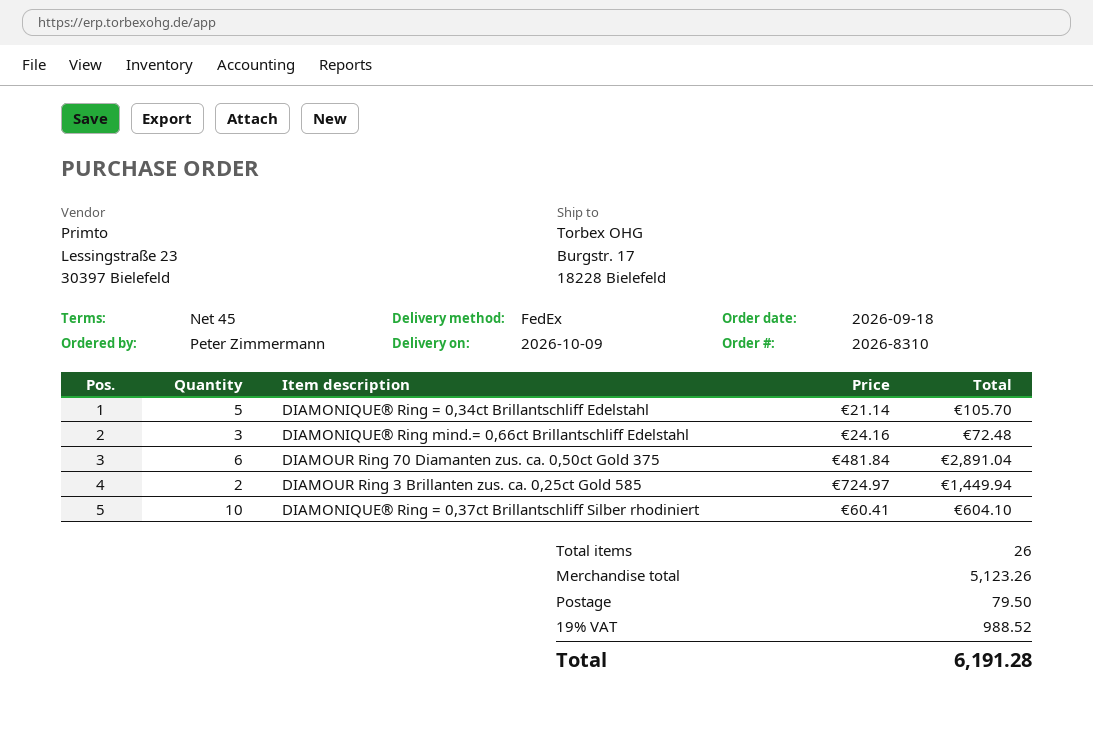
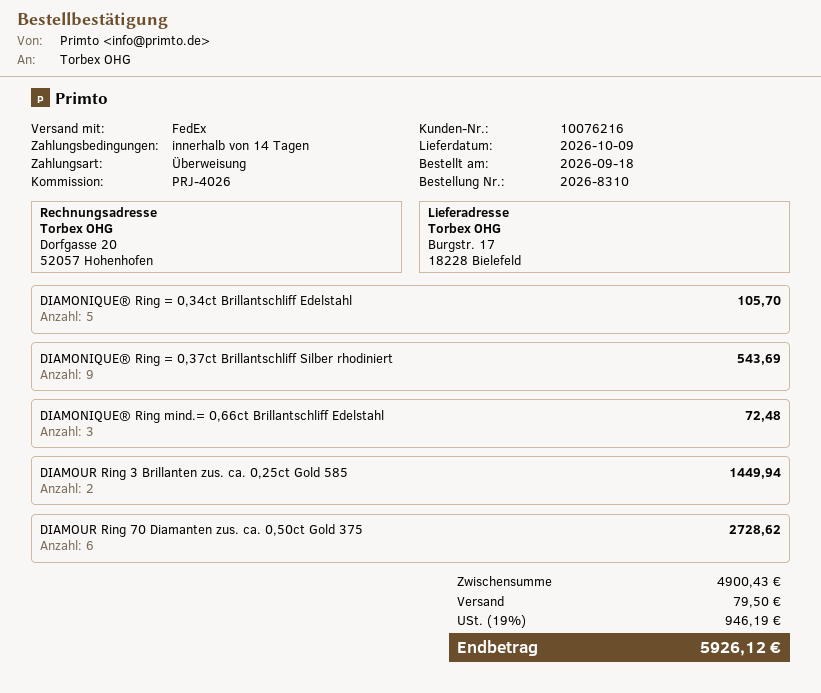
payment terms: 45 days -> 14 days
DIAMOUR Ring 70 Diamanten zus. ca. 0,50ct Gold 375: 6 for 2891.04 -> 6 for 2728.62
DIAMONIQUE® Ring = 0,37ct Brillantschliff Silber rhodiniert: 10 for 604.10 -> 9 for 543.69
subtotal: 5123.26 -> 4900.43
tax: 19% = 988.52 -> 19% = 946.19
total: 6191.28 -> 5926.12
++++++
Work to complete: In transcribing the records, omit the pictures and keep everything else exactly as it appears.

Task solution:
payment terms: 45 days -> 14 days
DIAMOUR Ring 70 Diamanten zus. ca. 0,50ct Gold 375: 6 for 2891.04 -> 6 for 2728.62
DIAMONIQUE® Ring = 0,37ct Brillantschliff Silber rhodiniert: 10 for 604.10 -> 9 for 543.69
subtotal: 5123.26 -> 4900.43
tax: 19% = 988.52 -> 19% = 946.19
total: 6191.28 -> 5926.12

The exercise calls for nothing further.